Proteus is an anti-reverse engineering system that provides protection from disassembly and debugging for software written in Java and C/C++.
First, the software author must provide "marks", comments in the code indicating where Proteus should apply a particular protection. The mark should indicate what kind of protection is desired. The mark needs to be placed directly above the line in the code that needs protection.
Once the marks have been placed, Proteus can be run. The target source code is copied to a working folder. Proteus inserts randomly chosen opaque predicates and either dynamically created inward jumps (C/C++ only) or altered function calls (Java only) into target source code at anti-disassembly marks. These predicates provide control flow obfuscation.

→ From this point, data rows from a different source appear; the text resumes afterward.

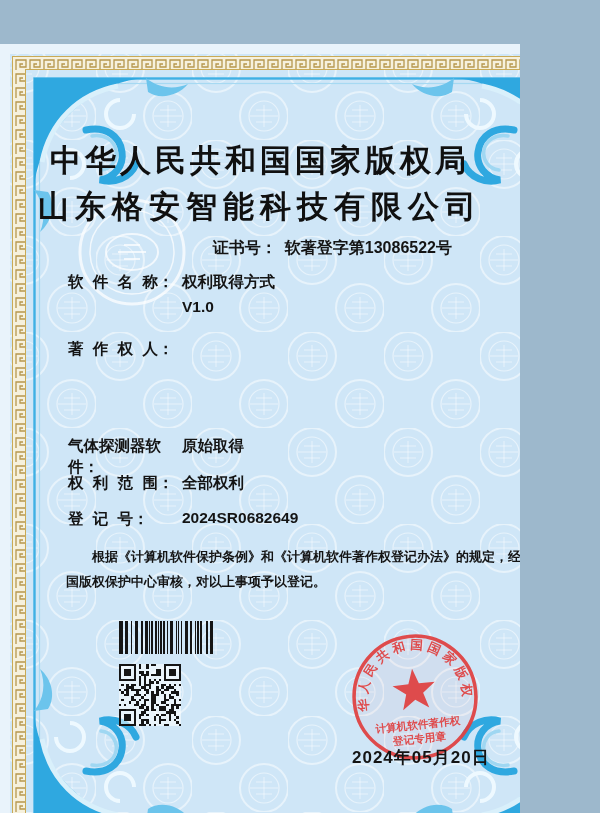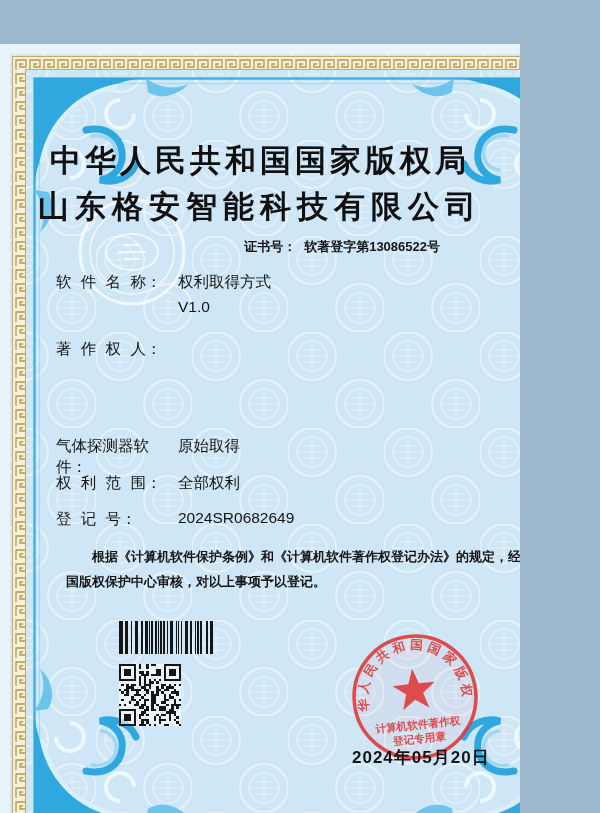--- a/index.html
+++ b/index.html
@@ -14,7 +14,7 @@
     font-weight:bold;font-size:31px;letter-spacing:4px;color:#101010;}
   .t1{top:96px;}
   .t2{top:142px;letter-spacing:6px;}
-  .certno{position:absolute;top:194px;right:80px;font-size:13px;font-weight:bold;}
+  .certno{position:absolute;top:194px;right:68px;font-size:16px;font-weight:bold;}
   .certno .cv{margin-left:8px;}
   .row{position:absolute;left:56px;display:flex;align-items:flex-start;
     font-size:15.5px;font-weight:normal;gap:8px;}

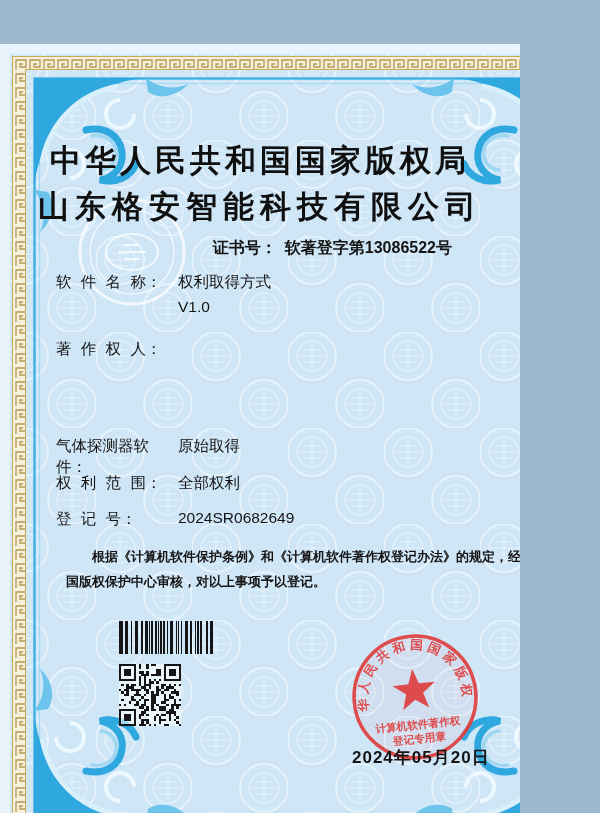--- a/index.html
+++ b/index.html
@@ -16,8 +16,8 @@
   .t2{top:142px;letter-spacing:6px;}
   .certno{position:absolute;top:194px;right:68px;font-size:16px;font-weight:bold;}
   .certno .cv{margin-left:8px;}
-  .row{position:absolute;left:56px;display:flex;align-items:flex-start;
-    font-size:15.5px;font-weight:normal;gap:8px;}
+  .row{position:absolute;left:68px;display:flex;align-items:flex-start;
+    font-size:15.5px;font-weight:bold;}
   .lbl{width:114px;flex:none;word-spacing:5px;}
   .vals{display:flex;flex-direction:column;gap:5px;}
   .statement{position:absolute;left:66px;top:500px;width:468px;

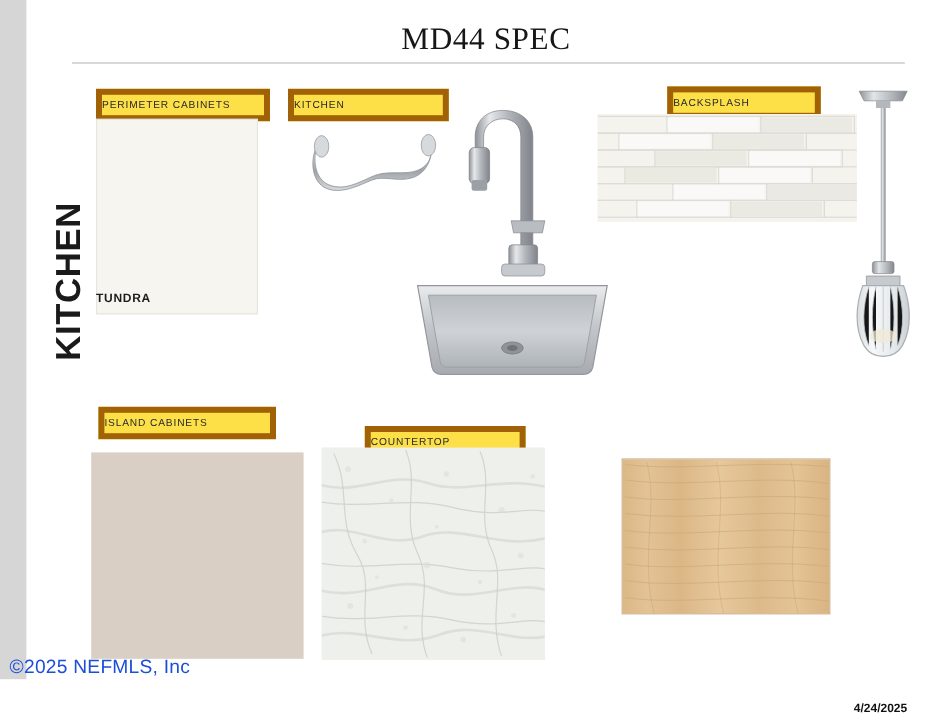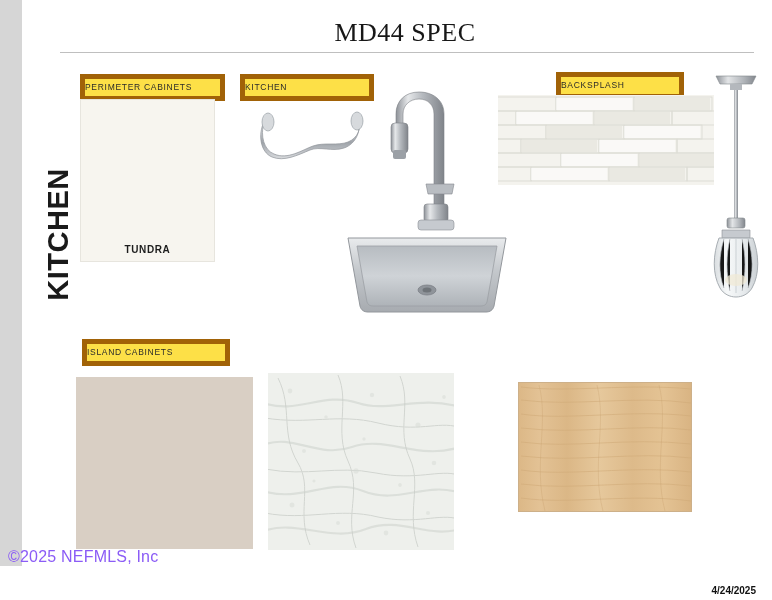--- a/index.html
+++ b/index.html
@@ -89,7 +89,6 @@
   .tundra-text {
     position: absolute;
     left: 80px; top: 244px; width: 135px;
-    text-align: center;
     font-size: 10px;
     font-weight: bold;
     color: #1d1d1d;

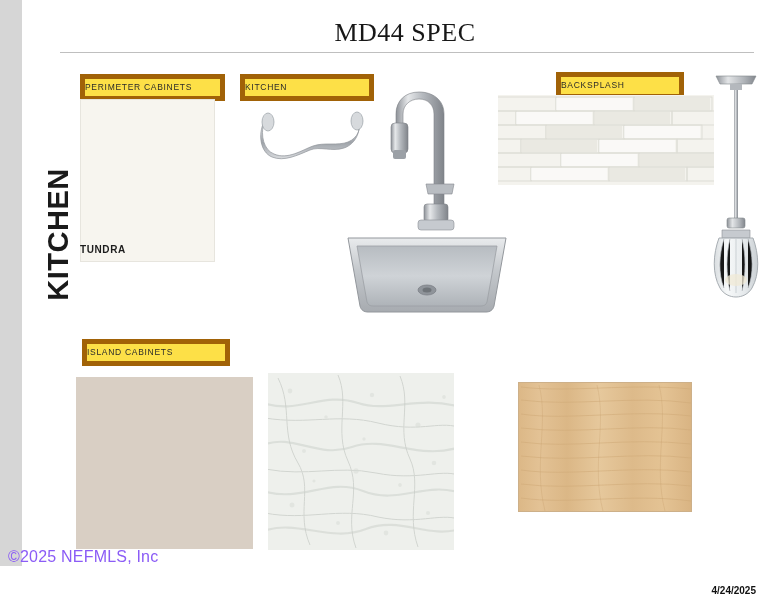--- a/index.html
+++ b/index.html
@@ -289,6 +289,7 @@
   <div class="cap" style="left:82px; top:339px; width:138px;">ISLAND CABINETS</div>
   <div class="swatch" id="island-swatch"></div>
 
+  <div class="cap" style="left:304px; top:355px; width:124px;">COUNTERTOP</div>
   <div class="swatch" id="countertop-swatch">
     <svg width="186" height="177" viewBox="0 0 186 177">
       <rect x="0" y="0" width="186" height="177" fill="#eef0ec"></rect>

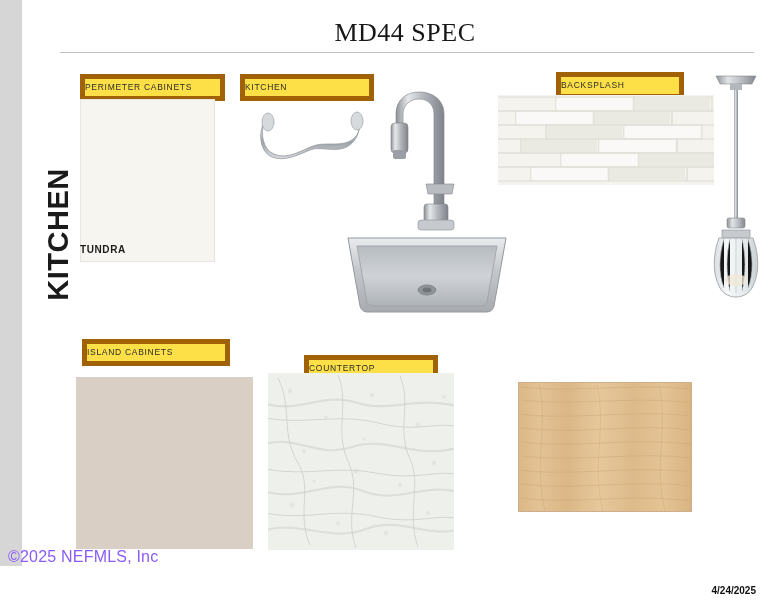--- a/index.html
+++ b/index.html
@@ -135,7 +135,7 @@
     left: 8px;
     top: 548px;
     font-size: 16px;
-    color: #8b5cf6;
+    color: #1d4ed8;
     letter-spacing: 0.2px;
   }
 </style>

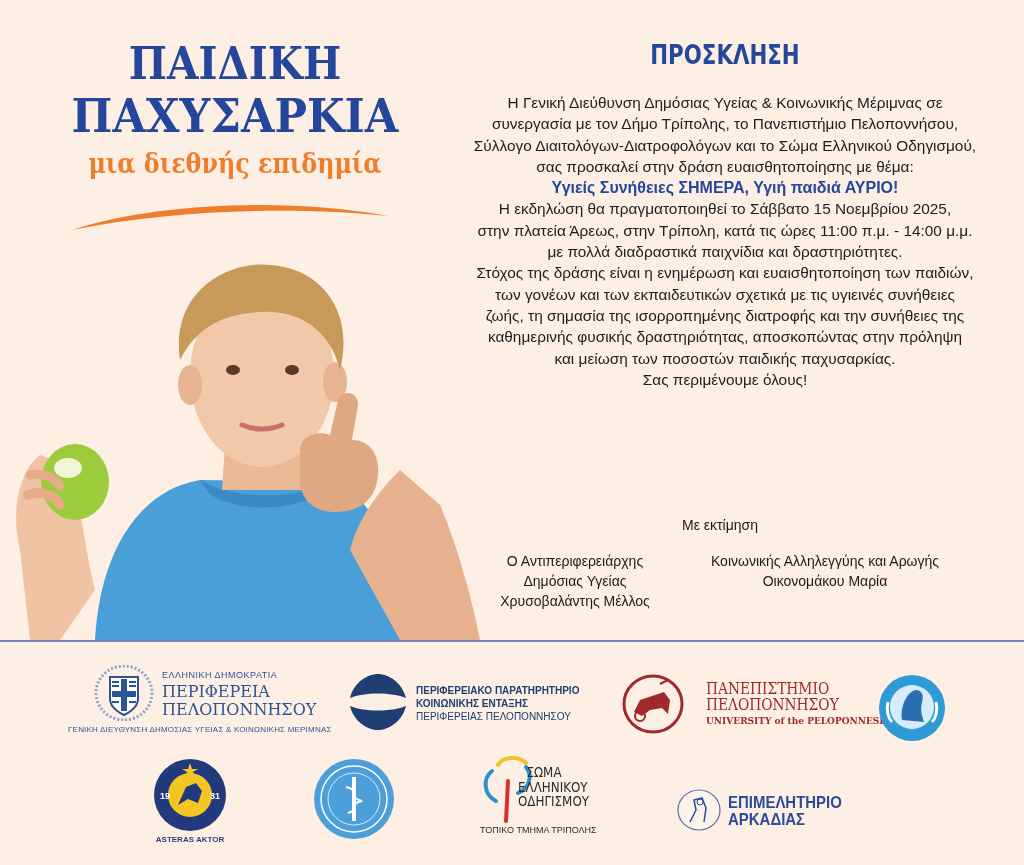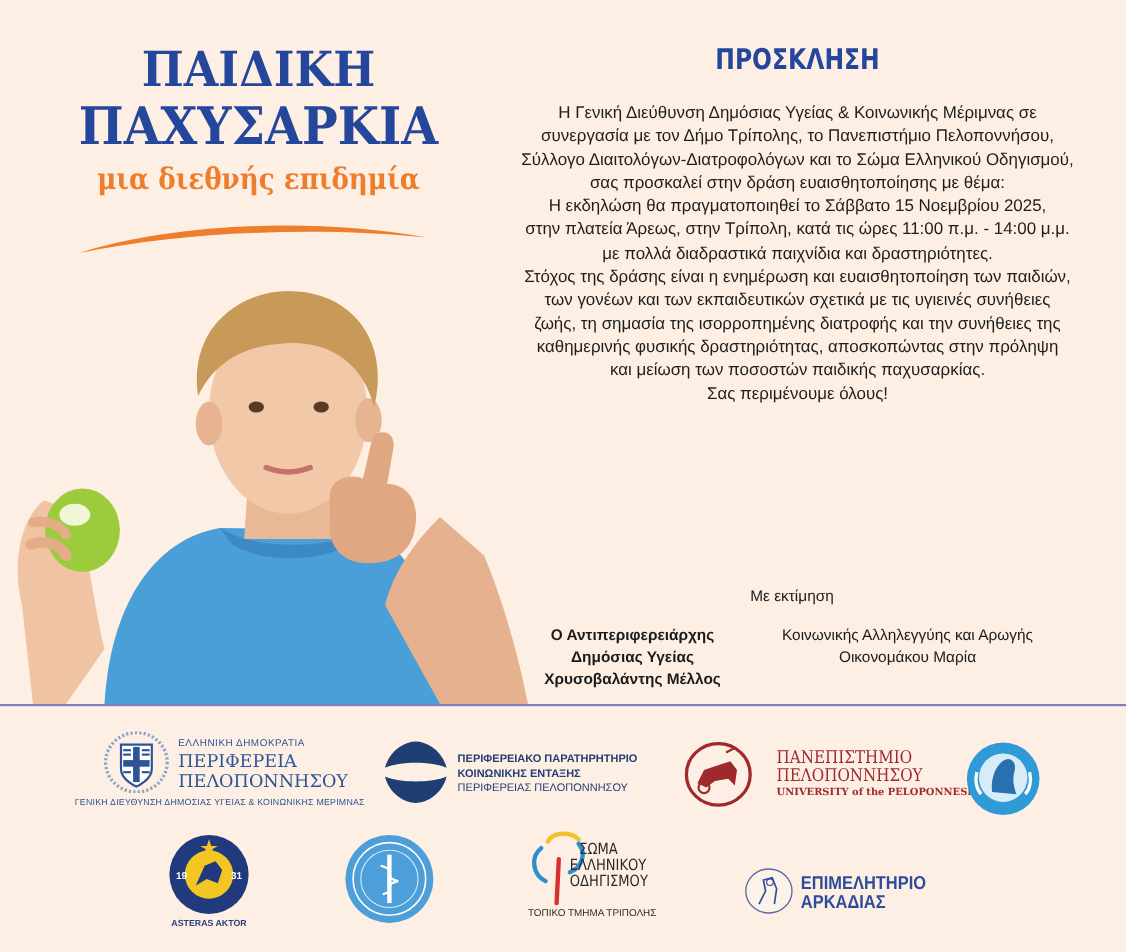--- a/index.html
+++ b/index.html
@@ -130,6 +130,7 @@
       <span class="ln">συνεργασία με τον Δήμο Τρίπολης, το Πανεπιστήμιο Πελοποννήσου,</span>
       <span class="ln">Σύλλογο Διαιτολόγων-Διατροφολόγων και το Σώμα Ελληνικού Οδηγισμού,</span>
       <span class="ln">σας προσκαλεί στην δράση ευαισθητοποίησης με θέμα:</span>
+      <span class="ln slogan">Υγιείς Συνήθειες ΣΗΜΕΡΑ, Υγιή παιδιά ΑΥΡΙΟ!</span>
       <span class="ln">Η εκδηλώση θα πραγματοποιηθεί το Σάββατο 15 Νοεμβρίου 2025,</span>
       <span class="ln">στην πλατεία Άρεως, στην Τρίπολη, κατά τις ώρες 11:00 π.μ. - 14:00 μ.μ.</span>
       <span class="ln">με πολλά διαδραστικά παιχνίδια και δραστηριότητες.</span>

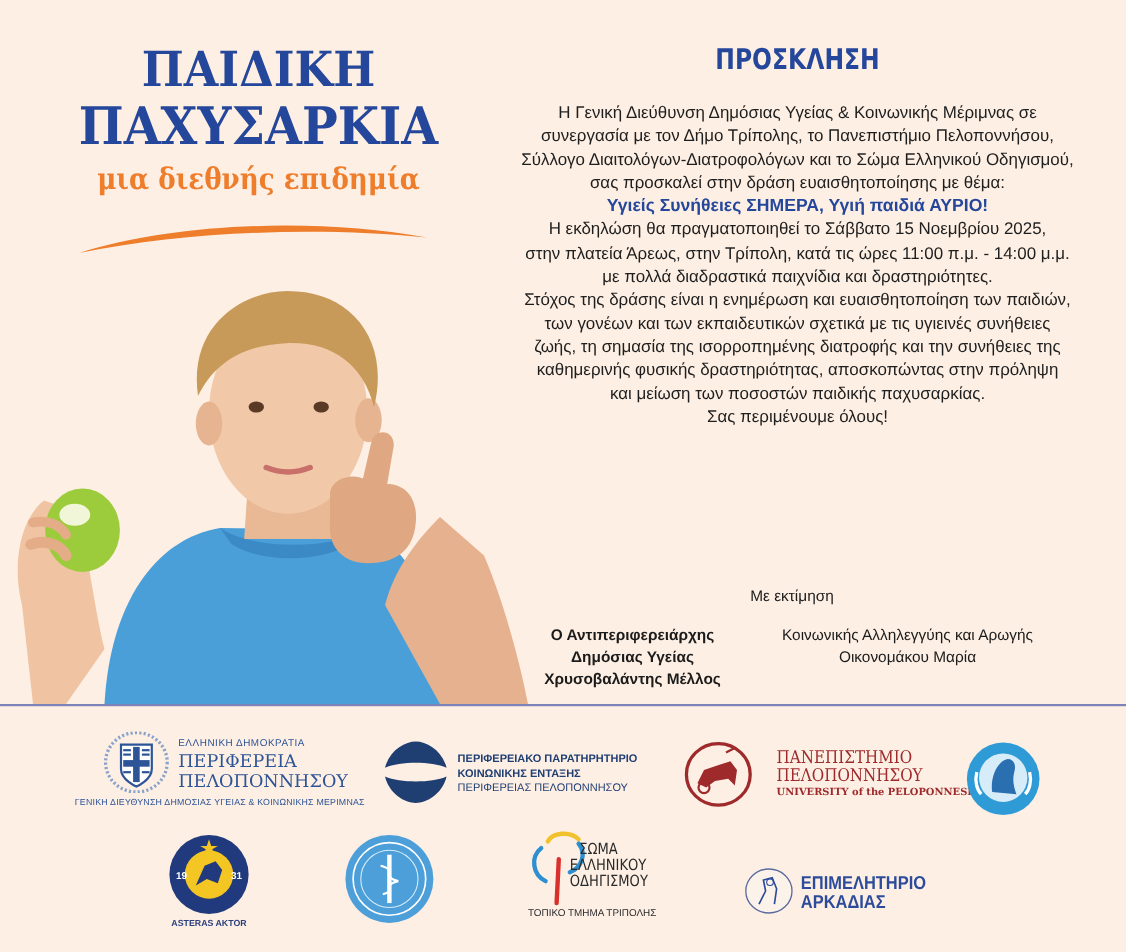--- a/index.html
+++ b/index.html
@@ -40,7 +40,7 @@
   .invite-body .ln { display: block; white-space: nowrap; }
   .invite-body .slogan { color: #25479b; font-weight: bold; font-size: 16px; }
 
-  .sign { position: absolute; top: 515px; left: 470px; width: 500px; font-size: 14px; line-height: 20px; text-align: center; margin-top: 16px; }
+  .sign { position: absolute; top: 515px; left: 470px; width: 500px; font-size: 14px; line-height: 20px; text-align: center; }
   .sign .regards { margin-bottom: 16px; }
   .sign-cols { display: flex; }
   .sign-col { flex: 1; }

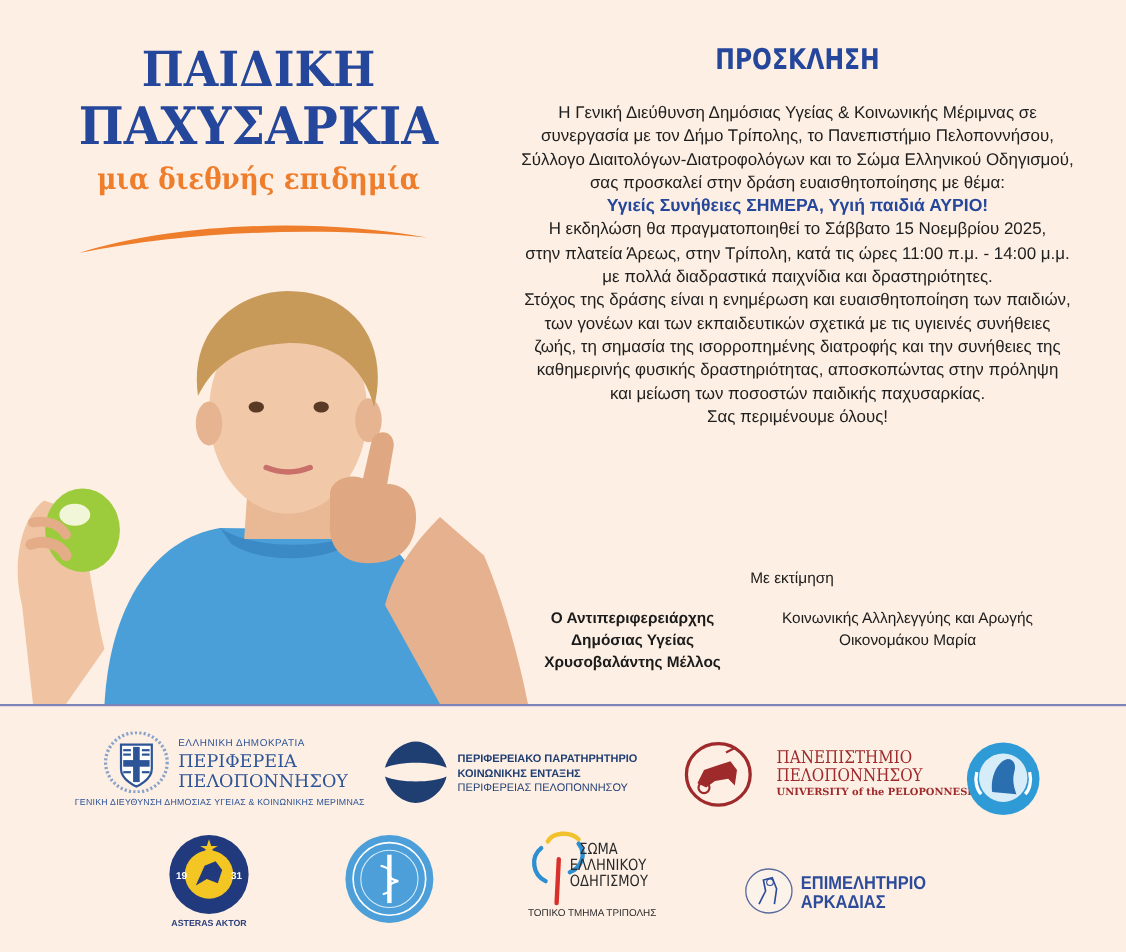--- a/index.html
+++ b/index.html
@@ -44,7 +44,7 @@
   .sign .regards { margin-bottom: 16px; }
   .sign-cols { display: flex; }
   .sign-col { flex: 1; }
-  .sign-col.left { flex: 0 0 210px; font-weight: bold; }
+  .sign-col.left { flex: 0 0 210px; }
 
   .divider { position: absolute; left: 0; top: 640px; width: 1024px; height: 2px; background: #7d82b8; }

Proteus anti-debugging code is designed to protect sensitive data from being visible in memory and takes the form of a two step process involving homomorphic encryption. First, the variable to be protected is marked. This anti-debug mark tells Proteus the name of the variable containing the sensitive data and the value of that variable. Proteus removes references to this variable and replaces them with references to an encrypted file containing the data. The sensitive data is then stored in the encrypted file. Then, the operation involving this variable is marked, and replaced with an equivalent function that encrypts input and uses homomorphic encryption to compare the encrypted input with the encypted file content; Because neither value is decrypted for the operation, an attacker cannot use a debugger to ascertain the sensitive data.
Once all the anti-reverse engineering code has been inserted into source, Proteus then builds the binary from the software by running the source code Makefile.
Proteus is designed to be run more than once on a target source; each time Proteus is run, it generates a binary with a different protection implementation. Such variety makes software cracking more difficult; Instead of being able to crack a software and release a patch or key generator that can be applied to all instances of a software, an attacker would have to crack each individual binary.
Proteus relies on an informal "fork" of HELib, an implementation of homomorphic encryption. This fork is called HELib_Proteus and is contained within this repo. This fork provides the implementation for the functions that replace the function calls that involve sensitive data. The functions are contained within a static library (FHE.a) built from the fork, and the fork provides headers for these functions.
C/C++ programs that use anti-debugging protection must link against the static library mentioned above and the GNU Multiple Precision Arithmetic Library.
First, FHE.a must be built. To do this, simply go into the HElib_proteus/src folder and run Make. Then, navigate to the ProteusSrc folder and run make to generate the Java classes necessary for Proteus itself.
java Proteus {number of times to run} {full path to target source code}
During the course of execution, Proteus will build and run an assitant program, intcomparetest, to create public and private keys for homomorphic encryption, as well as encrypt the sensitive data.
All generated binaries and modified source will be copied to the ProteusSrc folder.
Proteus can only build programs with Makefiles.
Anti-debugging protection is not available for Java programs.
Anti-debugging requires GCC as compiler.
Inward jumps are written in x86 assembler.
Only equality comparisons involving integers are supported for anti-debugging protection.
Programs utilizing anti-debugging are considerably larger and slower than their counterparts lacking such protection.
Only byte and integer types are supported for Java anti-disassembly code.
Only char, byte, and integer types are supported for C/C++ anti-debugging/anti-disassembly protection.
The public and private keys are not stored securely at the moment; While an attacker won't be able to use a debugger to obtain sensitive data, an attacker could try to guess which files are what keys, then move on to try the keys on the encrypted data.
Anti-disassembly can only be applied to assignment statements (Ex.: z=x+y)
HELib is written by Shai Halevi.
Opaque predicates come from Douglas Low's master's thesis, Java Control Flow Obfuscation.
HECalc, a reverse Polish notation calculator that uses HELib, was an inspiration on figuring out how to use HELib. It can be obtained here.
Proteus is distributed under the terms of the [GNU General Public License] (GPL).